**Work required**:
Only lines containing "font" belong in the answer, each copied from the entries below.
----------------------------------------
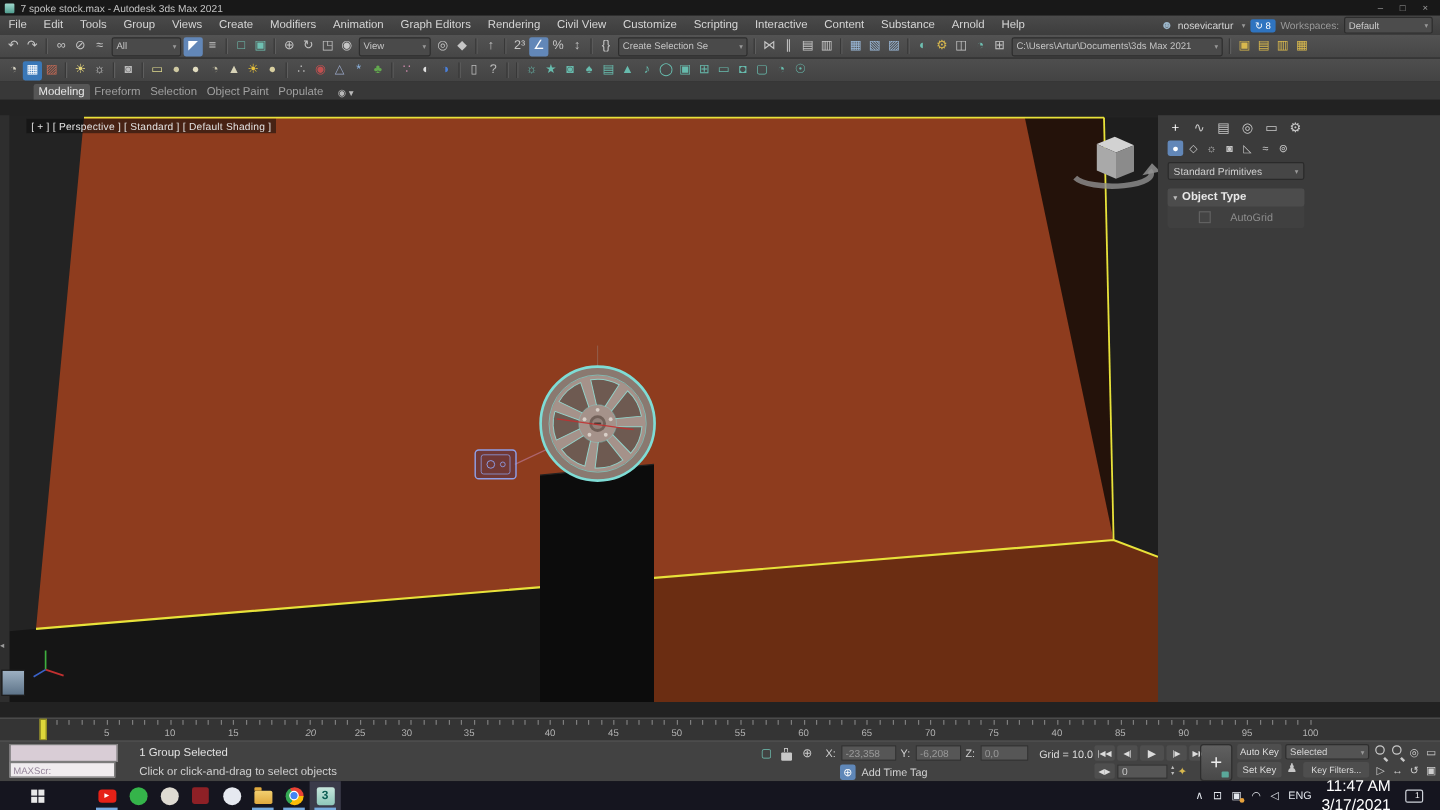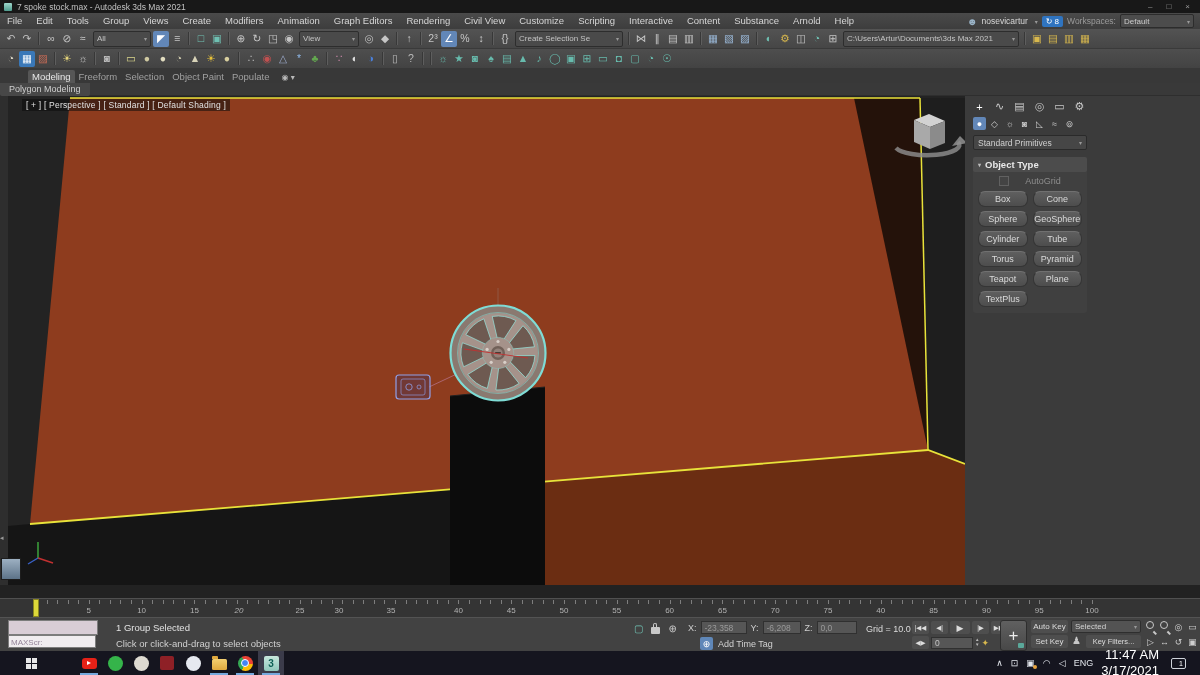--- a/index.html
+++ b/index.html
@@ -334,9 +334,6 @@
       <div class="rtab">Populate</div>
       <div class="rtab-extra">◉ ▾</div>
     </div>
-  <div class="abs panelrow">
-    <span class="paneltab">Polygon Modeling</span>
-  </div>
 
   <div class="abs main">
     <div class="left-strip">

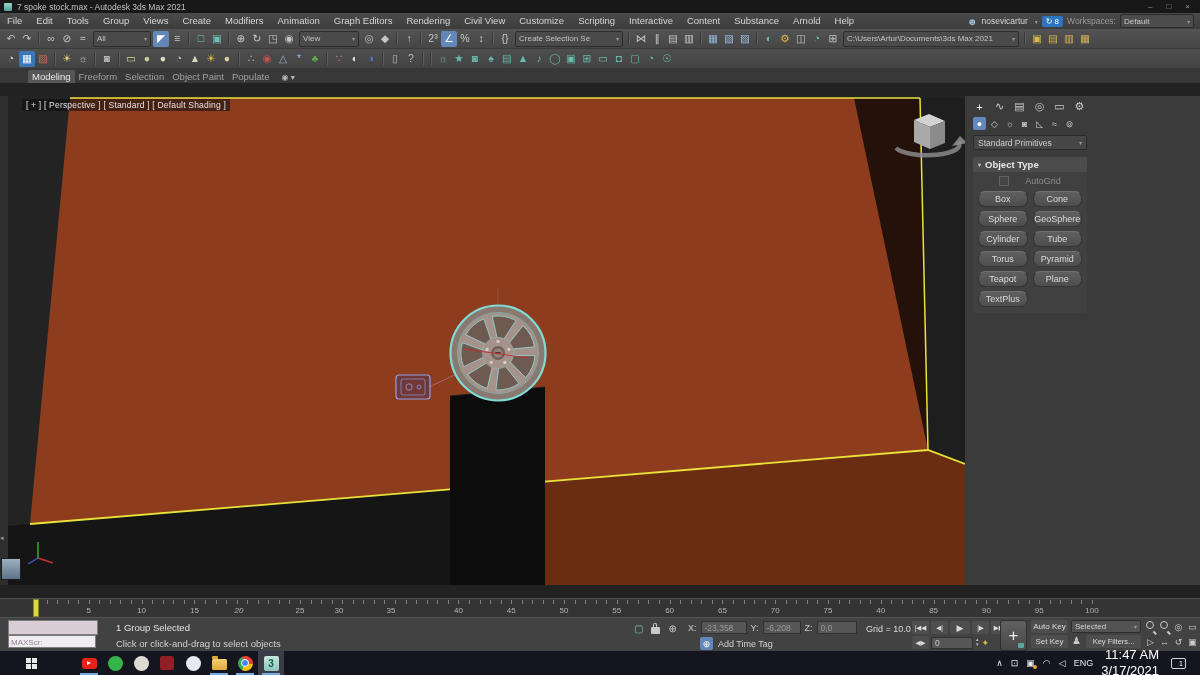--- a/index.html
+++ b/index.html
@@ -441,19 +441,6 @@
           <span class="cbx"></span>
           <span>AutoGrid</span>
         </div>
-        <div class="ot-grid">
-            <div class="ot-btn">Box</div>
-            <div class="ot-btn">Cone</div>
-            <div class="ot-btn">Sphere</div>
-            <div class="ot-btn">GeoSphere</div>
-            <div class="ot-btn">Cylinder</div>
-            <div class="ot-btn">Tube</div>
-            <div class="ot-btn">Torus</div>
-            <div class="ot-btn">Pyramid</div>
-            <div class="ot-btn">Teapot</div>
-            <div class="ot-btn">Plane</div>
-            <div class="ot-btn">TextPlus</div>
-          </div>
       </div>
     </div>
   </div>

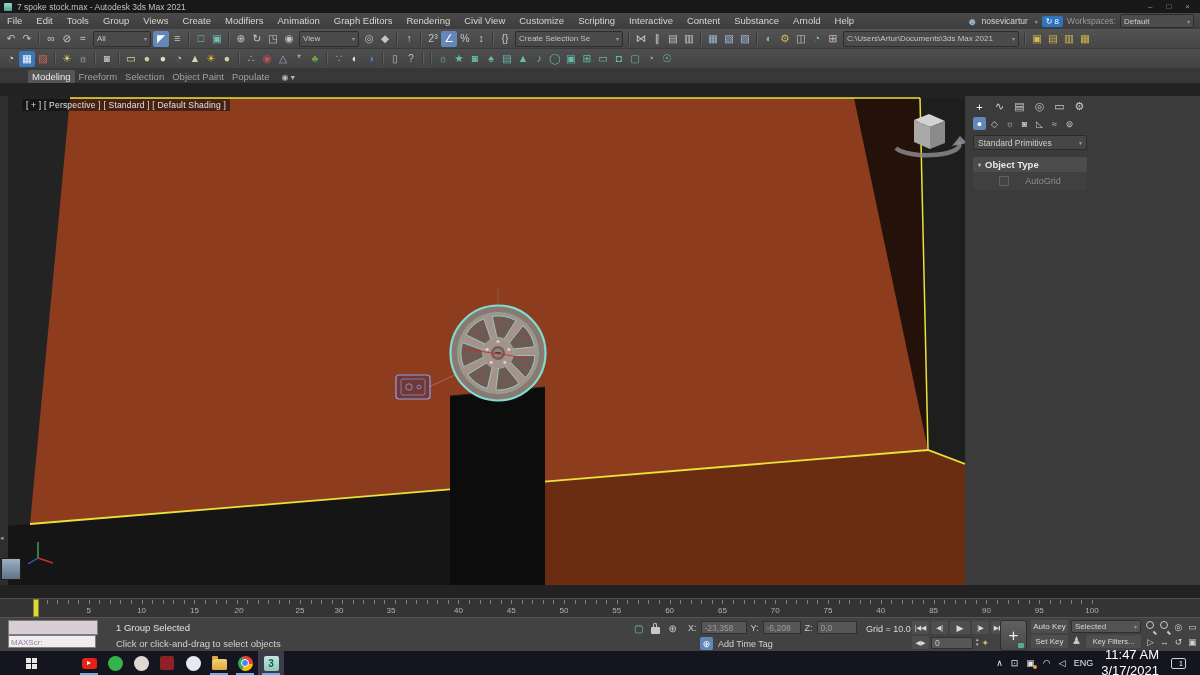--- a/index.html
+++ b/index.html
@@ -552,7 +552,7 @@
       <div class="tick-label" style="left: 88.8px;">5</div>
       <div class="tick-label" style="left: 141.6px;">10</div>
       <div class="tick-label" style="left: 194.4px;">15</div>
-      <div class="tick-label" style="left: 239px; font-style: italic;">20</div>
+      <div class="tick-label" style="left: 259px; font-style: italic;">20</div>
       <div class="tick-label" style="left: 300px;">25</div>
       <div class="tick-label" style="left: 339px;">30</div>
       <div class="tick-label" style="left: 391px;">35</div>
----------------------------------------
**Written reply**:
-      <div class="tick-label" style="left: 239px; font-style: italic;">20</div>
+      <div class="tick-label" style="left: 259px; font-style: italic;">20</div>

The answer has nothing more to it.